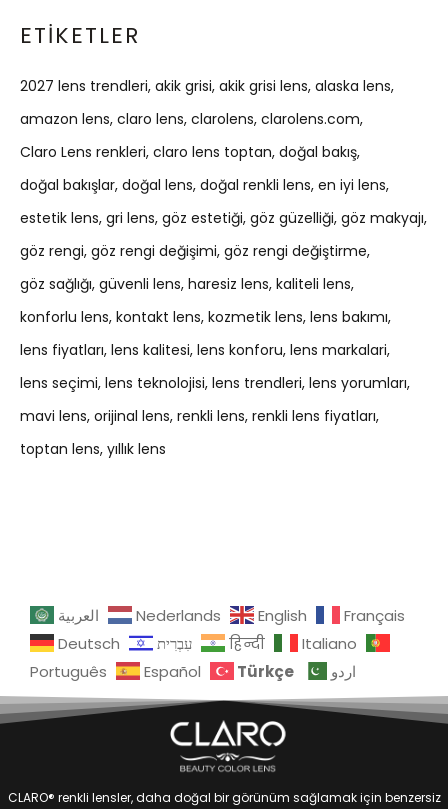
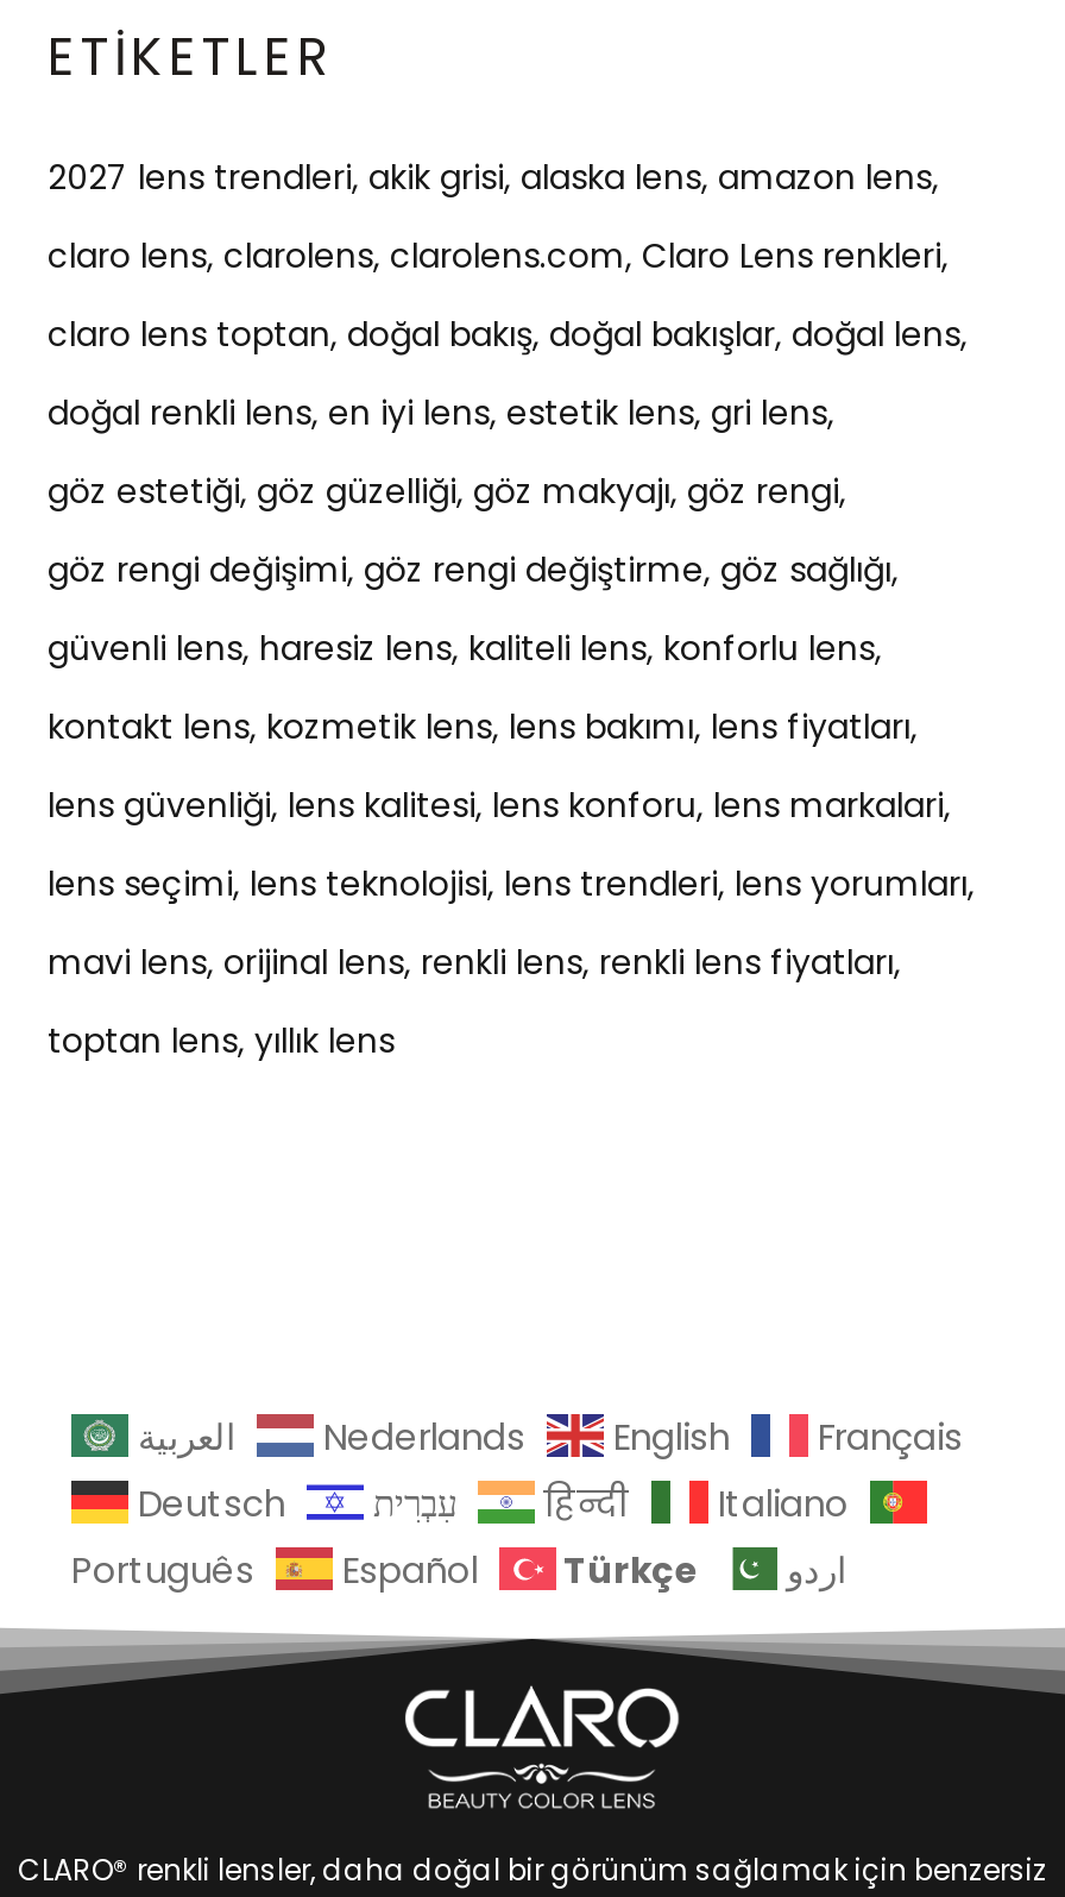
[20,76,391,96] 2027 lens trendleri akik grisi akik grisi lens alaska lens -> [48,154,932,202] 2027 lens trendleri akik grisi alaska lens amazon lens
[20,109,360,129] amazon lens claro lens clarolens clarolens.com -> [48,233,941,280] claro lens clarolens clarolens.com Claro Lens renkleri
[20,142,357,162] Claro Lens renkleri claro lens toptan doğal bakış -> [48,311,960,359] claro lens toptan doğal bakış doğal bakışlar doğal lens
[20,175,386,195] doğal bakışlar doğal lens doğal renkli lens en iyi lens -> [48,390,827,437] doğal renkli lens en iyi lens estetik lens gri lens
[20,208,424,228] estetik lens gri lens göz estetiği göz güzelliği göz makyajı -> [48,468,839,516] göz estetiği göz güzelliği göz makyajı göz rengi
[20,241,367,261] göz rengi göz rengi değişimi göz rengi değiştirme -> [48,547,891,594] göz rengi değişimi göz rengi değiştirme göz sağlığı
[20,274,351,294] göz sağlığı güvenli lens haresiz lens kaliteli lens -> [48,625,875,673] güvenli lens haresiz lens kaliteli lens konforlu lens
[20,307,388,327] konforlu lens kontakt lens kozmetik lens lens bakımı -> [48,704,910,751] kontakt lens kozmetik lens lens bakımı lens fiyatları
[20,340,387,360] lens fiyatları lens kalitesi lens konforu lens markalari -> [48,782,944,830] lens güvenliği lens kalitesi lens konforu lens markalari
--
#### TASK DETAILS
Among the lines above, find the one with "[20,142,357,162] Claro Lens" and the one with "[20,274,351,294] göz sağlığı". Quote both and everything between them, exactly.

#### PROBLEM SOLUTION
[20,142,357,162] Claro Lens renkleri claro lens toptan doğal bakış -> [48,311,960,359] claro lens toptan doğal bakış doğal bakışlar doğal lens
[20,175,386,195] doğal bakışlar doğal lens doğal renkli lens en iyi lens -> [48,390,827,437] doğal renkli lens en iyi lens estetik lens gri lens
[20,208,424,228] estetik lens gri lens göz estetiği göz güzelliği göz makyajı -> [48,468,839,516] göz estetiği göz güzelliği göz makyajı göz rengi
[20,241,367,261] göz rengi göz rengi değişimi göz rengi değiştirme -> [48,547,891,594] göz rengi değişimi göz rengi değiştirme göz sağlığı
[20,274,351,294] göz sağlığı güvenli lens haresiz lens kaliteli lens -> [48,625,875,673] güvenli lens haresiz lens kaliteli lens konforlu lens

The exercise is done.